(Content revision data)
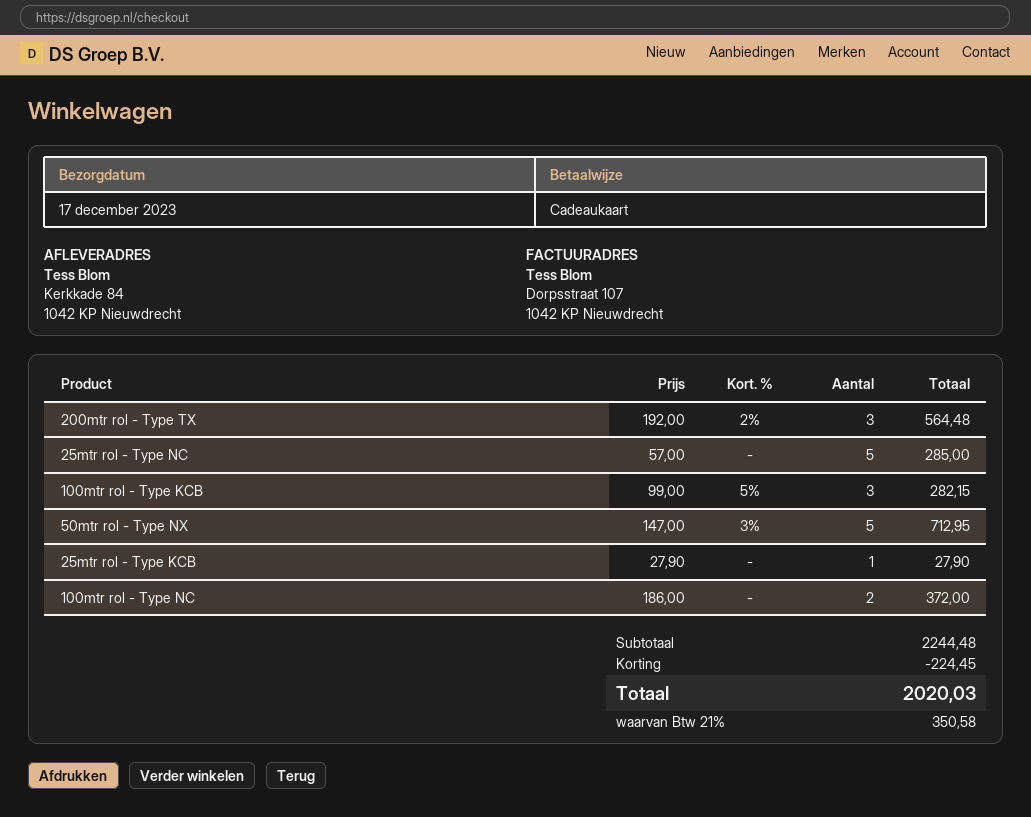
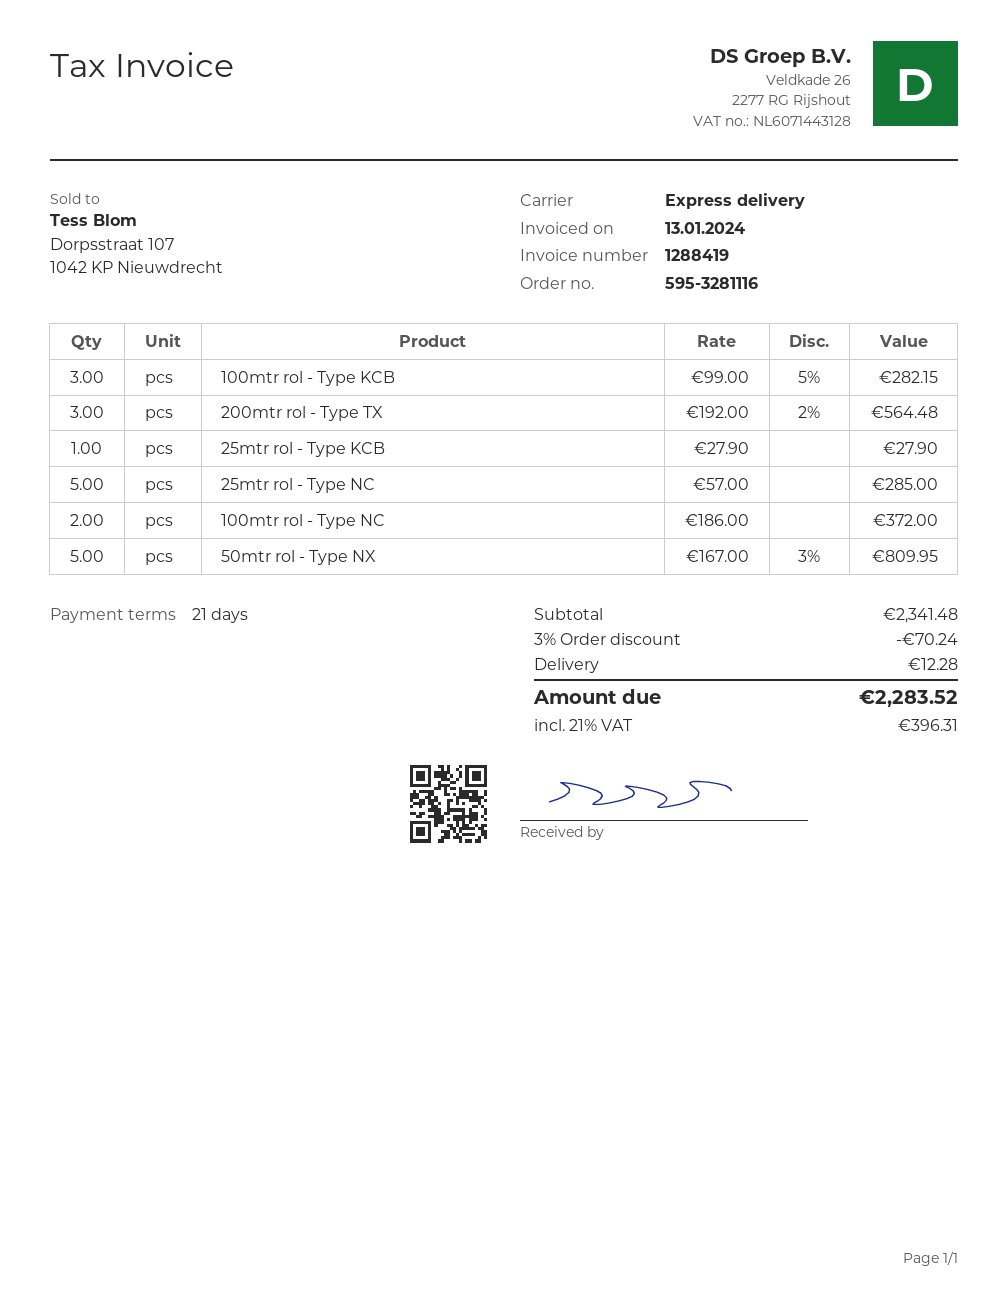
50mtr rol - Type NX: 5 x 147.00 - 3% = 712.95 -> 5 x 167.00 - 3% = 809.95
subtotal: 2244.48 -> 2341.48
discount: 224.45 -> 70.24
shipping: none -> 12.28
tax: 21% = 350.58 -> 21% = 396.31
total: 2020.03 -> 2283.52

▸ **Description of the task**:
Repeat each record as given. No picture belongs in the copy.

▸ **Answer space**:
50mtr rol - Type NX: 5 x 147.00 - 3% = 712.95 -> 5 x 167.00 - 3% = 809.95
subtotal: 2244.48 -> 2341.48
discount: 224.45 -> 70.24
shipping: none -> 12.28
tax: 21% = 350.58 -> 21% = 396.31
total: 2020.03 -> 2283.52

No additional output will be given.